### How to complete this task
Please tally how many lines in the entries below include the word "arbor", giving only the number.

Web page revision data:

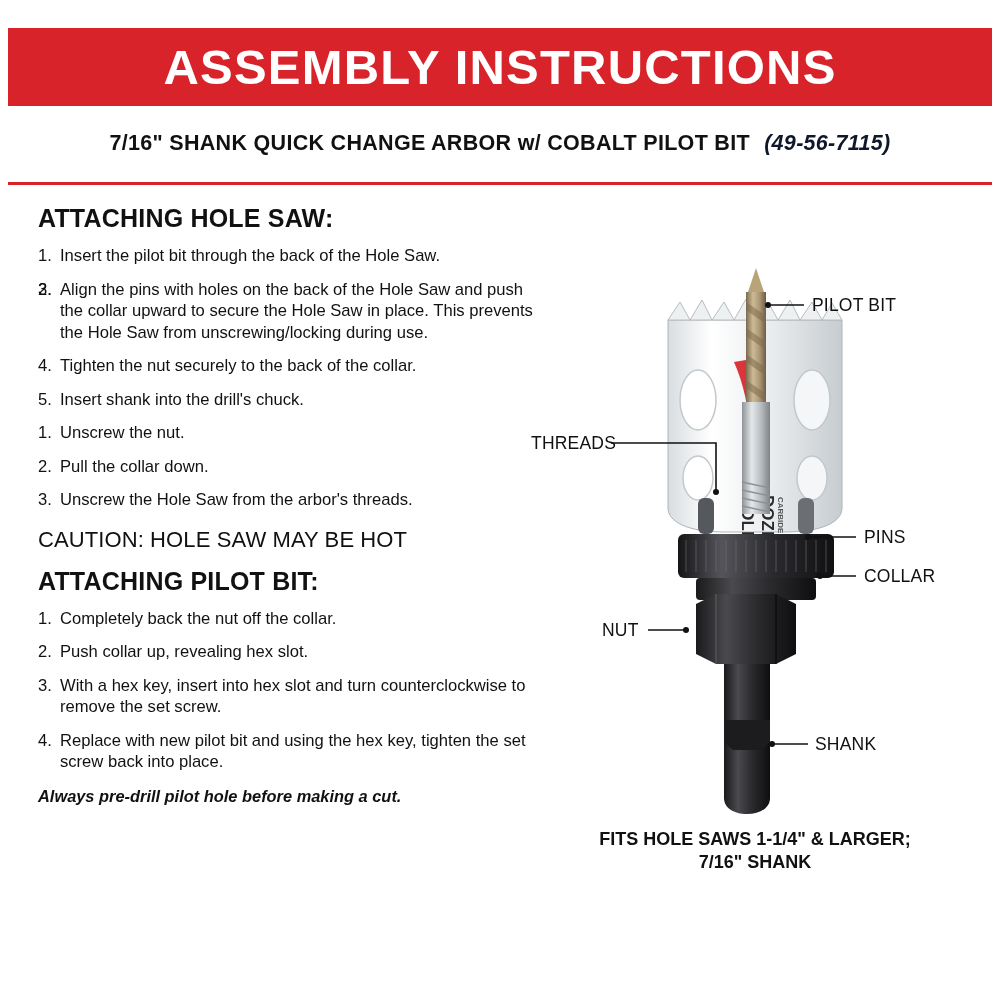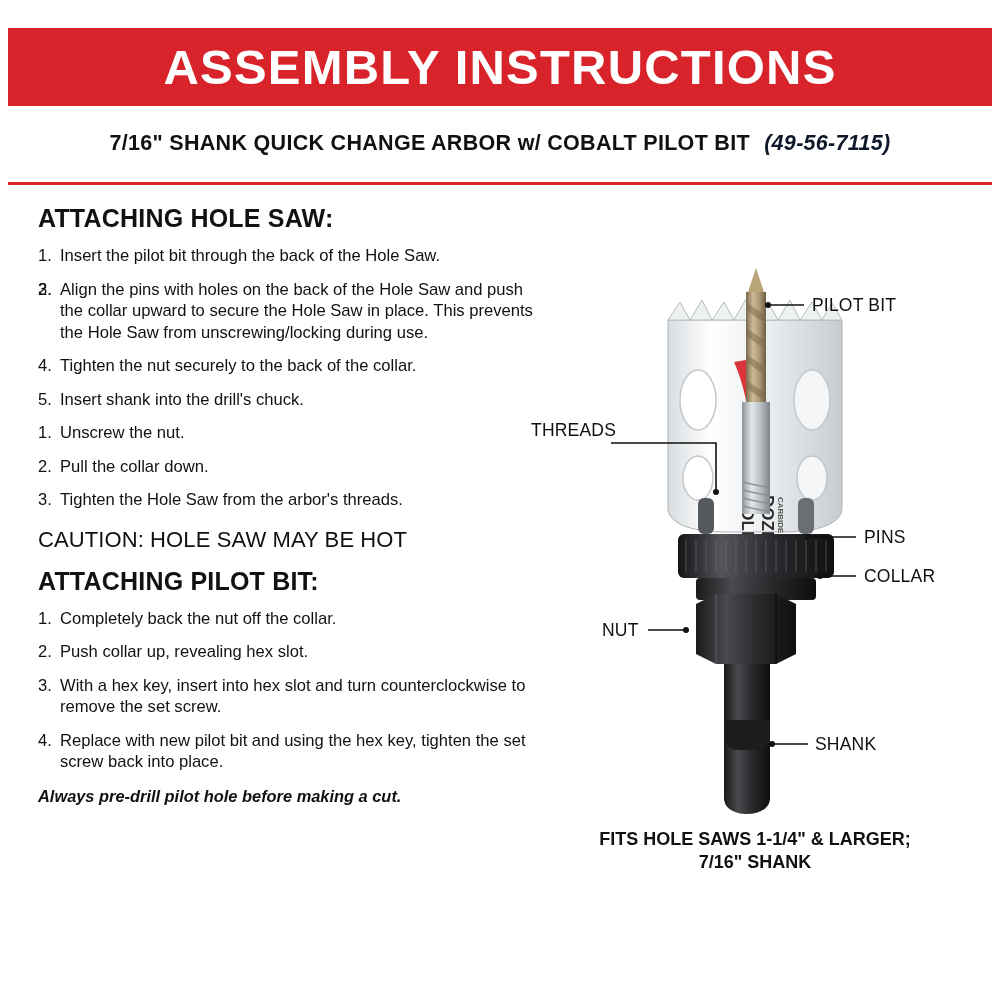--- a/index.html
+++ b/index.html
@@ -298,7 +298,7 @@
   </svg>
 
   <div class="callout" style="left:812px; top:295px;">PILOT BIT</div>
-  <div class="callout" style="left:531px; top:420px;">THREADS</div>
+  <div class="callout" style="left:531px; top:433px;">THREADS</div>
   <div class="callout" style="left:864px; top:527px;">PINS</div>
   <div class="callout" style="left:864px; top:566px;">COLLAR</div>
   <div class="callout" style="left:602px; top:620px;">NUT</div>

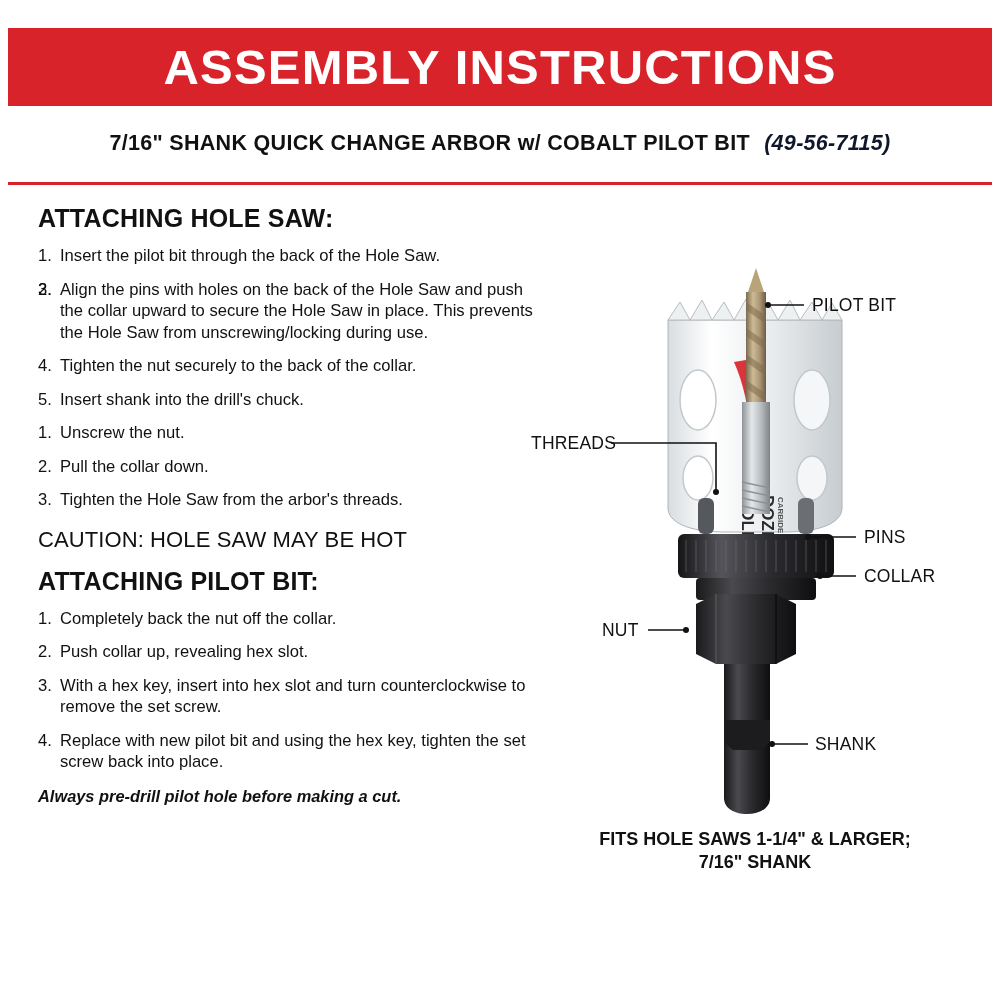--- a/index.html
+++ b/index.html
@@ -151,7 +151,7 @@
     <ol class="steps">
       <li><span class="num">1.</span><span>Unscrew the nut.</span></li>
       <li><span class="num">2.</span><span>Pull the collar down.</span></li>
-      <li><span class="num">3.</span><span>Tighten the Hole Saw from the arbor's threads.</span></li>
+      <li><span class="num">3.</span><span>Unscrew the Hole Saw from the arbor's threads.</span></li>
     </ol>
 
     <div class="caution">CAUTION:  HOLE SAW MAY BE HOT</div>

### Response for this exercise
2